*** Opening of DATA EXTRACTS ***

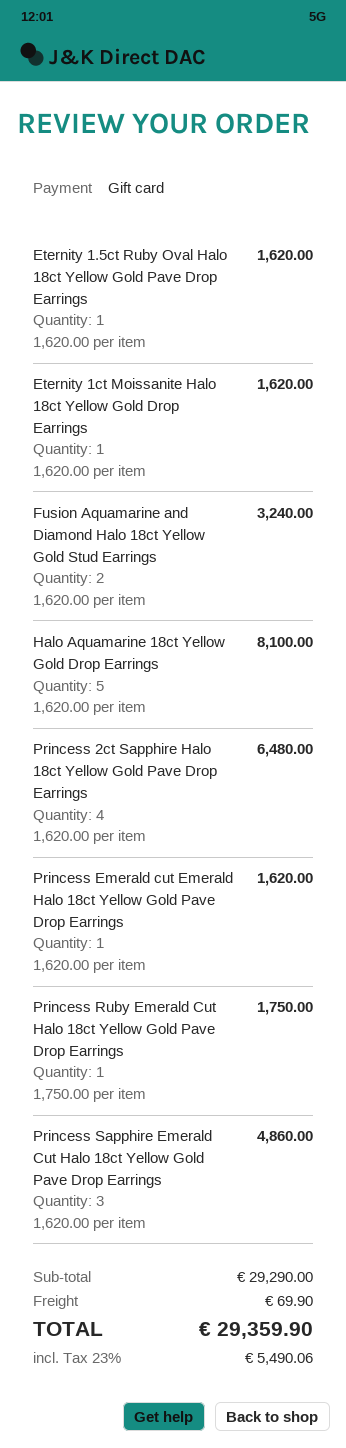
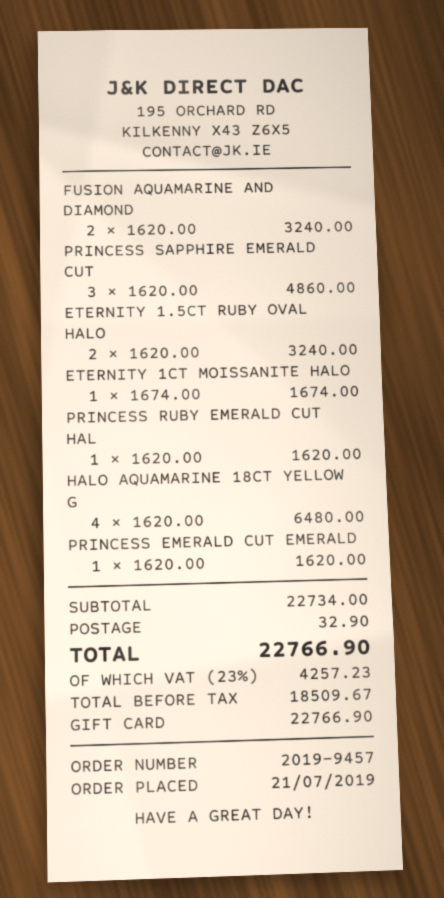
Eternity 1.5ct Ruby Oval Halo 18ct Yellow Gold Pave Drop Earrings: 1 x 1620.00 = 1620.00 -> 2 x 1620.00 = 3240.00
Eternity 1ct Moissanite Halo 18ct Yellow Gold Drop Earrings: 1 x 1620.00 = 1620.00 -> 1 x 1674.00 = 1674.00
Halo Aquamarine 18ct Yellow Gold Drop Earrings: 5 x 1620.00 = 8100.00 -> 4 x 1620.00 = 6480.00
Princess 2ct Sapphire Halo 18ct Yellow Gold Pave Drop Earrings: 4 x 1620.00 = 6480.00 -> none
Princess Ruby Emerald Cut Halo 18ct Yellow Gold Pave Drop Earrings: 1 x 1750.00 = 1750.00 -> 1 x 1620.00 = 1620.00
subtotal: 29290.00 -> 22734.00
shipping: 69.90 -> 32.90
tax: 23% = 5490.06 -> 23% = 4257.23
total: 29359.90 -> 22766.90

*** Close of DATA EXTRACTS ***

** WORK ITEM **
Leaving out any images, restate every record word for word.

** TASK OUTPUT **
Eternity 1.5ct Ruby Oval Halo 18ct Yellow Gold Pave Drop Earrings: 1 x 1620.00 = 1620.00 -> 2 x 1620.00 = 3240.00
Eternity 1ct Moissanite Halo 18ct Yellow Gold Drop Earrings: 1 x 1620.00 = 1620.00 -> 1 x 1674.00 = 1674.00
Halo Aquamarine 18ct Yellow Gold Drop Earrings: 5 x 1620.00 = 8100.00 -> 4 x 1620.00 = 6480.00
Princess 2ct Sapphire Halo 18ct Yellow Gold Pave Drop Earrings: 4 x 1620.00 = 6480.00 -> none
Princess Ruby Emerald Cut Halo 18ct Yellow Gold Pave Drop Earrings: 1 x 1750.00 = 1750.00 -> 1 x 1620.00 = 1620.00
subtotal: 29290.00 -> 22734.00
shipping: 69.90 -> 32.90
tax: 23% = 5490.06 -> 23% = 4257.23
total: 29359.90 -> 22766.90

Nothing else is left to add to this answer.